Alpes-Maritimes Mougins lance son pôle culturel

Le long de l’avenue du Maréchal-Juin à l’ouest, et à proximité de l’A8 au nord, la Ville de Mougins vient de lancer les travaux de son futur pôle culturel. Sur 2,4 ha, l’édifice, pièce maîtresse de son « campus des arts », jouxtera notamment l’Ecole supérieure de danse de Cannes-Mougins Rosella Hightower, récemment rénovée et agrandie. D’un coût de 3,8 millions d’euros, cette dernière réalisation, conduite par l’agence Deshoulières et Jeanneau, ajoute quatre nouveaux studios de danse, un internat de 50 chambres et un bassin écrêteur, et permet désormais l’accueil de 400 élèves. « C’est la première étape d’un projet d’ensemble qui va se poursuivre avec le pôle culturel. A terme, nous disposerons d’un site où tous les publics, de Mougins et des villes voisines, pourront pratiquer et échanger dans différents domaines artistiques », confirme le maire, Richard Galy.

Une résille en aluminium en façade.

Confié à Chabanne et Partenaires avec Kéo Ingénierie, le nouveau pôle culturel accueillera, notamment, une salle de théâtre avec plusieurs jauges et une capacité maximale de 1 000 personnes debout, une salle d’animation, une école de musique, des ateliers d’arts plastiques et un espace d’exposition.
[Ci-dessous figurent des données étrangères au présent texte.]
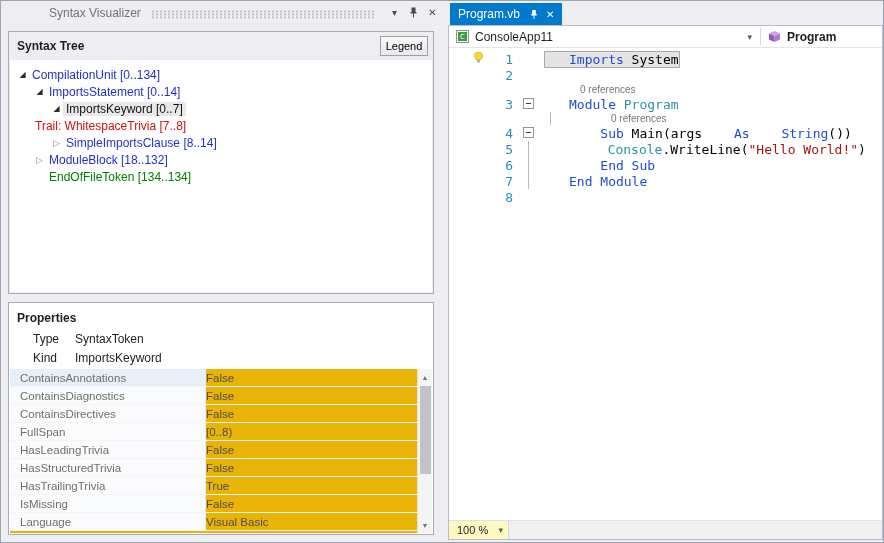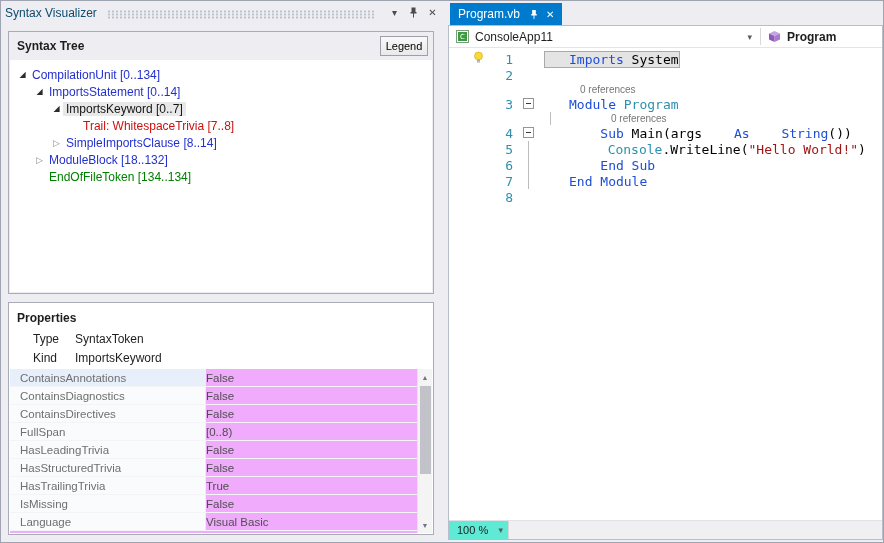"Syntax Visualizer" .tw-title { color: #0c4a6e -> #737373; margin-left: none -> 44px }
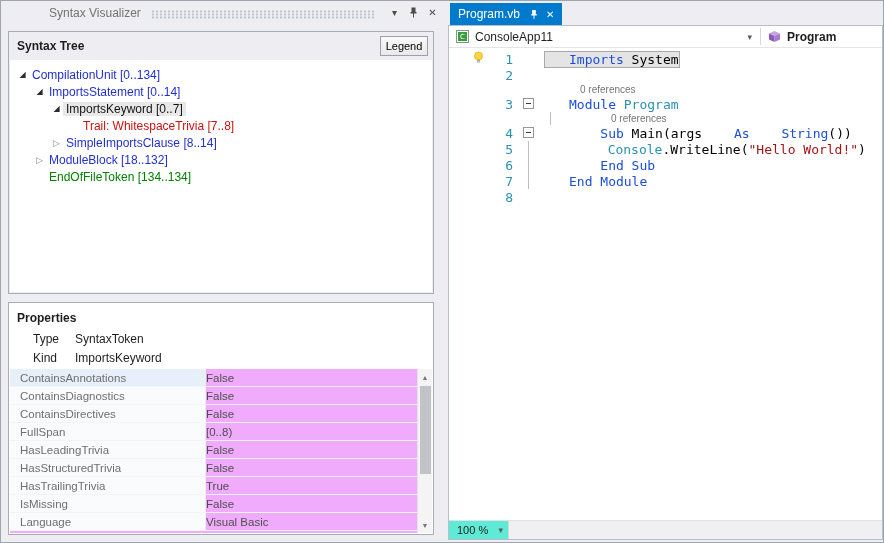"Trail: WhitespaceTrivia [7..8]" div.tree-row { margin-left: none -> 9px; padding-left: 57px -> none }
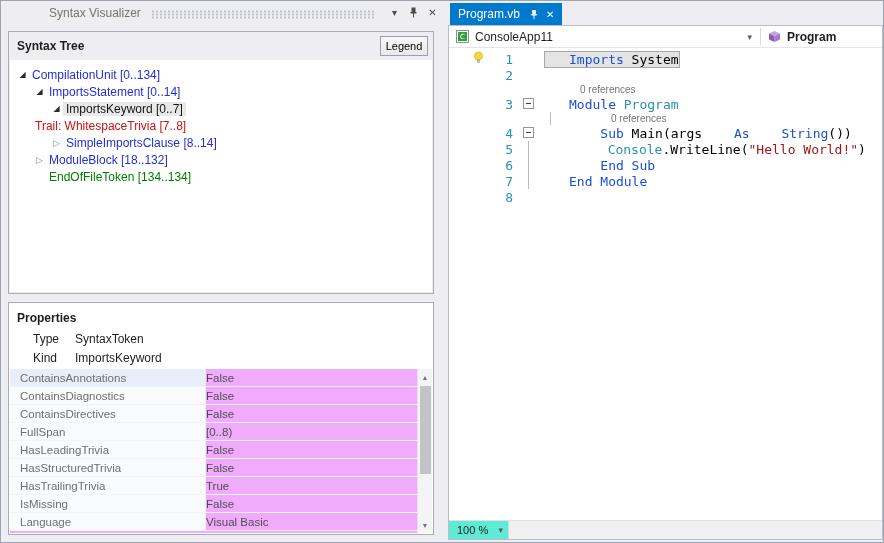"ContainsAnnotations" .pgrid { background: #f0abfc -> #eab308 }
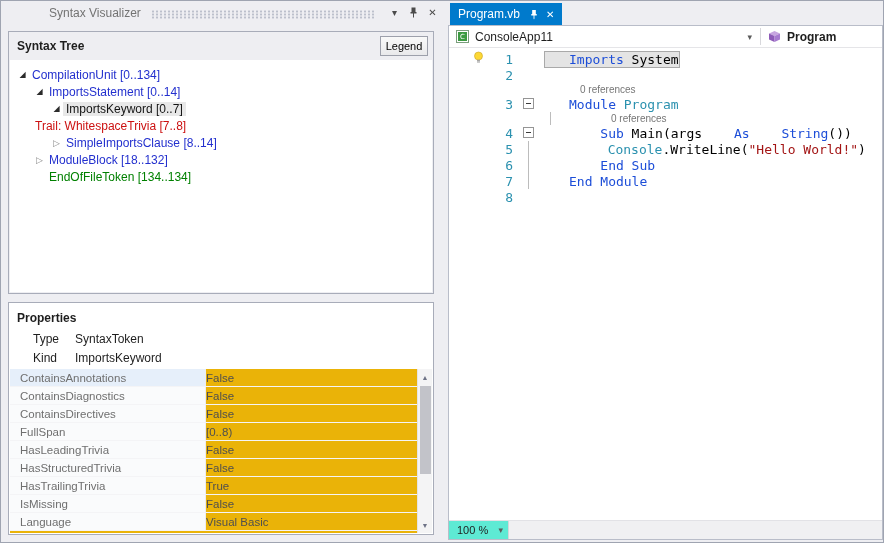"100 %" .zoom { background: #5eead4 -> #fef9c3 }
Au total, un ensemble de plus de 3 000 m² de plancher avec un coût travaux de près de 10 millions d’euros HT. Pour les architectes lyonnais, l’enjeu était de créer « un signal fort exprimant la vocation culturelle du site », mais avec « une composition simple et épurée du bâtiment ». La réponse est un assemblage de volumes autour d’un patio central : l’un, rectangulaire et principal, pour les deux niveaux superposés du centre culturel, et les quatre autres, ascendants, avec toiture en pente pour dynamiser la composition. L’ensemble est unifié par une résille en aluminium laqué, perforé en façade ouest, à l’image d’un rideau de scène qui se soulève. Au sud, les percements dans les parois sont disposés « comme des notes sur une partition ». Cet équipement sera livré début 2017. Les travaux ont été confiés, pour le macrolot clos couvert, à Eiffage Construction Azur associé à CMBC et Difral. Le projet est engagé dans une démarche environnementale BDM (Bâtiments durables méditerranéens) de niveau argent.